We’re all aware of the phrase TLDNR (Too Long, Did Not Read) for posts on the Internet. This is a segment called TLDNW (Too Long, Did Not Watch). It’s for people that just don’t have time to go to the movies. Now, I work pretty hard every year to see the entire list of films nominated for Best Picture at the Oscars. You probably won’t get to all of them, because I assume you have a social life. Luckily for you, it is my goal in the following weeks to post reviews of the 2017 Oscar-nominated best pictures so that you can be caught up before the big night.
However, I know even reading a whole review is time-consuming and not for everyone. Many people just look at the star rating and don’t bother with the rest of the review. Even now you’re probably bored of this introduction.
So I’ll make it short and sweet. For every movie I review, I’ll include three sections: 1) A 1-word review, because frankly most people are lazy. 2) A 20-word review so you have things to say about the film when your friends ask if you saw it. 3) An in-depth 500-word review.
TLDNW: 1 Word
TLDNW: 20 Words
Quiet. Important. JANELLE MONAE. Mahershala Ali sits quietly and demands your attention. Too bad La La Land came out this year.
TLDNW: 500 Words
Four out of Four Stars
Bit of a disclaimer on this review, it is almost exactly cut and paste from a conversation I had with friends about why Moonlight is good and an important film so it may only make sense if you’ve seen the film and also is a bit of a mad ramble. However, I feel strongly and this mad rant is the best way for me to get that across.
*TAKES A BIG DEEP BREATH IN*
Okay, so here’s why Moonlight was so good and so important.
Let’s start from a technical standpoint. It was really simply directed in such a hidden and tender way. Unlike Fences that was in your face about the direction as if it was saying, “look how good these actors are!” Moonlight is so soft and subtle. The use of visual focus is incredible and there is a particularly strong scene in which our main character Chiron walks through his high school vindictively. It is so set apart from the rest of the film and as the camera quickly dollies backwards the tension builds in a way that is so jarring from the rest of the film that you can’t help but sit farther forward on your seat.
The directing also matches the mood of the acting. It’s so smartly directed. The sound mixing and editing is used as if it is visual editing. It is remarkable when a film can make me notice the excellent sound. It was so subtle and beautiful. There is a scene where Chiron enters a diner and the sound is so sharp and then suddenly quiet. The use of aural focus was unlike I’d ever heard. It absolutely says something that it was noticeable. It’s unfortunate it was not recognized in either sound category. (I DID NOT think the sound mixing in La La Land was great, but it received a sound-mixing nod).

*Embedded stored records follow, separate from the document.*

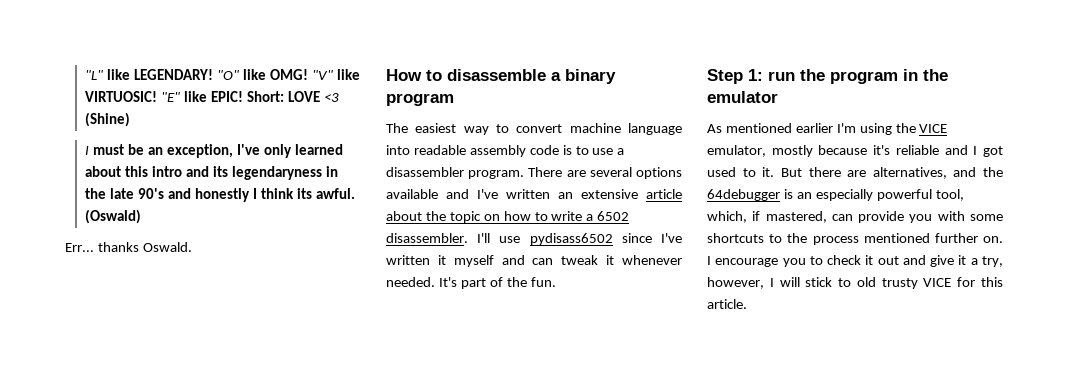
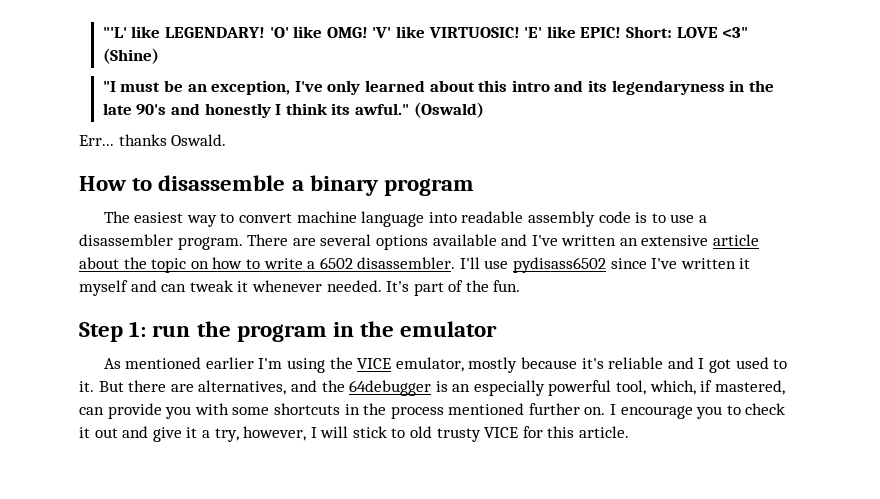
[85,70,104,80] "L" -> [102,27,127,38] "'L'
[216,70,239,80] "O" -> [269,27,289,38] 'O'
[311,70,333,80] "V" -> [372,27,392,38] 'V'
[161,92,181,102] "E" -> [524,27,543,38] 'E'
[323,93,339,102] <3 -> [722,27,749,38] <3"
[85,146,90,155] I -> [102,81,116,92] "I
[315,188,355,199] awful. -> [355,103,410,115] awful."
[769,234,783,243] to -> [344,404,360,415] in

From a social and political place, it’s also really important for a number of reasons. First, it portrays black characters in a deeply honest way. They are not pandered or used as PROPS for white people. They are humans. It was maybe the first time I’d seen that done. I mean even The Help has to have Emma Stone in it to make white people feel comfortable and the women in that movie are TAME AS HELL. Black people are almost always written as props for white movies or as stereotypes. Even movies made by Tyler Perry, which are often specifically for black audiences, are not treated with the same sort of respect by all audiences. It’s deeply important for a movie like this to be recognized by the academy because it shows how to write and direct diversity. It was a movie made by black folks for everyone. I LOVE La La Land, LOVE IT. It’s definitely my favourite movie of the year- but god damn is it ever white. It’s the whitest movie since The Artist.
Moonlight is also super important because unlike Brokeback Mountain which was a shock value gay movie (thus losing to Crash, remember Kirk Douglas said “I would never watch a gay movie!”)- or Milk (which I also love) which is again using the otherness of gay people as a political prop- Moonlight is about a gay black boy. Imagine being a gay black man living in an area where that isn’t acceptable? Imagine hearing the speech Mahershala Ali gives about what the word “fag” means. THAT’S WHY THIS MOVIE IS IMPORTANT.
Finally, the acting is incredible. Naomi Harris is a bit much and jumps from normal mom to crack head PRETTY fast- but there is a scene where Chiron realizes that the man he looks up to (a drug dealer player by Mahershala Ali) is causing the damage to his mother is unstoppable. Ali is great, JANELLE MONAE is amazing (she plays Theresa, a pseudo mother figure, and I’m very much in love with her) and the three actors who play the main character do such a good job of integrating those characters and playing them so real and true to the character.